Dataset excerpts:
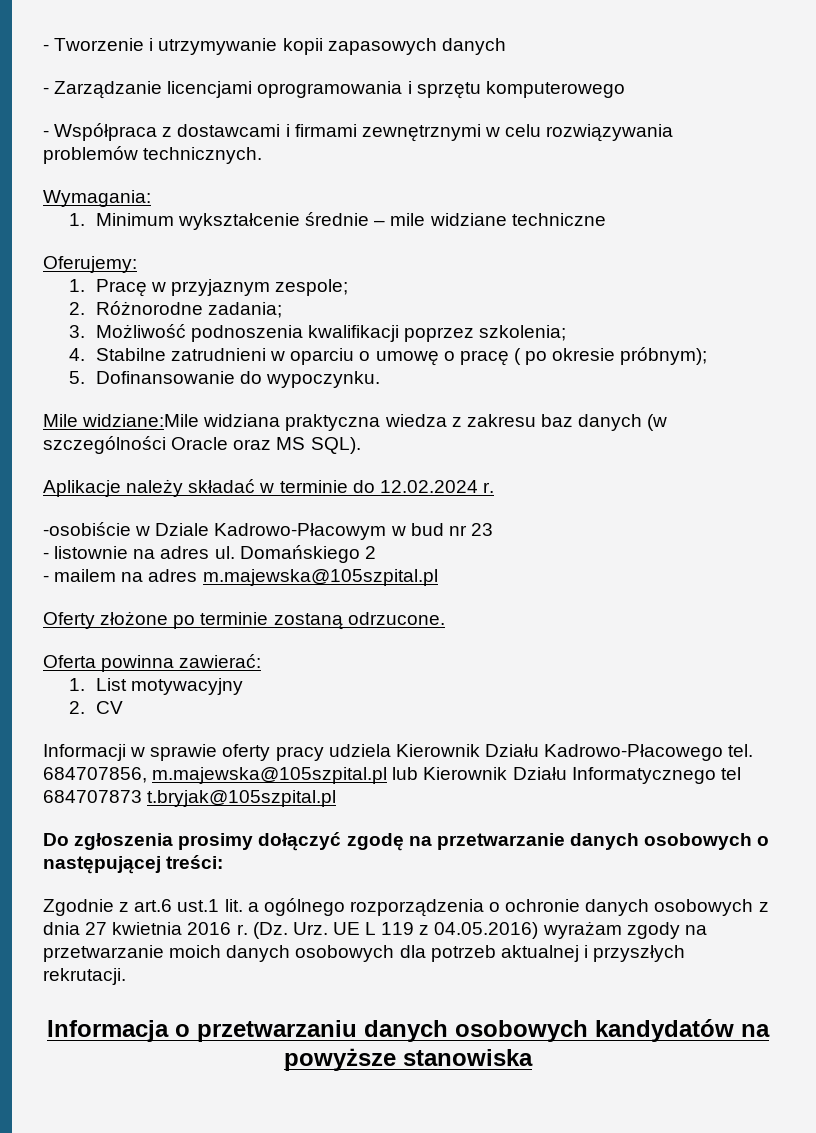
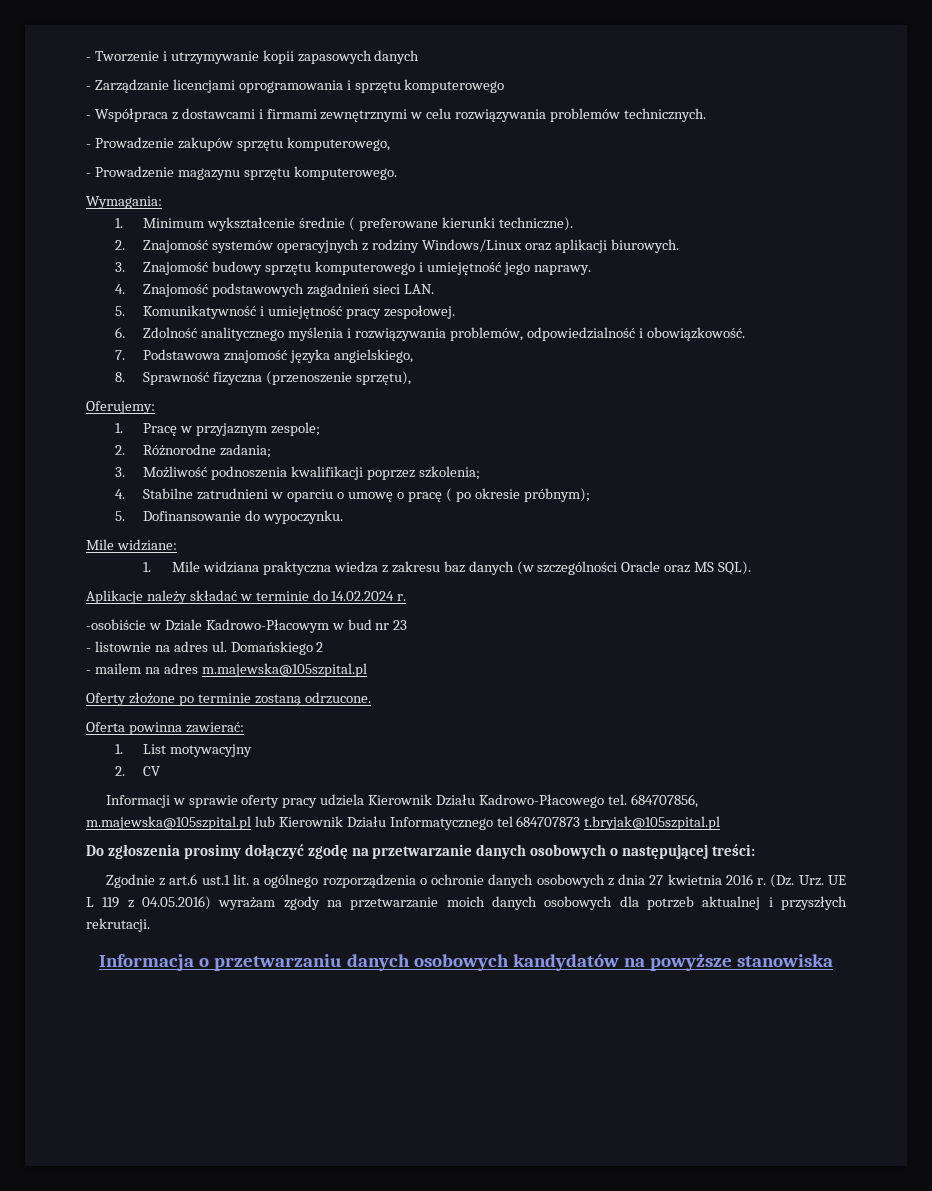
+ - Prowadzenie zakupów sprzętu komputerowego,
+ - Prowadzenie magazynu sprzętu komputerowego.
- 1. Minimum wykształcenie średnie – mile widziane techniczne
+ 1. Minimum wykształcenie średnie ( preferowane kierunki techniczne).
+ 2. Znajomość systemów operacyjnych z rodziny Windows/Linux oraz aplikacji biurowych.
+ 3. Znajomość budowy sprzętu komputerowego i umiejętność jego naprawy.
+ 4. Znajomość podstawowych zagadnień sieci LAN.
+ 5. Komunikatywność i umiejętność pracy zespołowej.
+ 6. Zdolność analitycznego myślenia i rozwiązywania problemów, odpowiedzialność i obowiązkowość.
+ 7. Podstawowa znajomość języka angielskiego,
+ 8. Sprawność fizyczna (przenoszenie sprzętu),
- Mile widziane:Mile widziana praktyczna wiedza z zakresu baz danych (w szczególności Oracle oraz MS SQL).
+ Mile widziane:
+ 1. Mile widziana praktyczna wiedza z zakresu baz danych (w szczególności Oracle oraz MS SQL).
- Aplikacje należy składać w terminie do 12.02.2024 r.
+ Aplikacje należy składać w terminie do 14.02.2024 r.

Instructions to follow: Collect each line above holding the string "średnie".

Answer to the problem:
- 1. Minimum wykształcenie średnie – mile widziane techniczne
+ 1. Minimum wykształcenie średnie ( preferowane kierunki techniczne).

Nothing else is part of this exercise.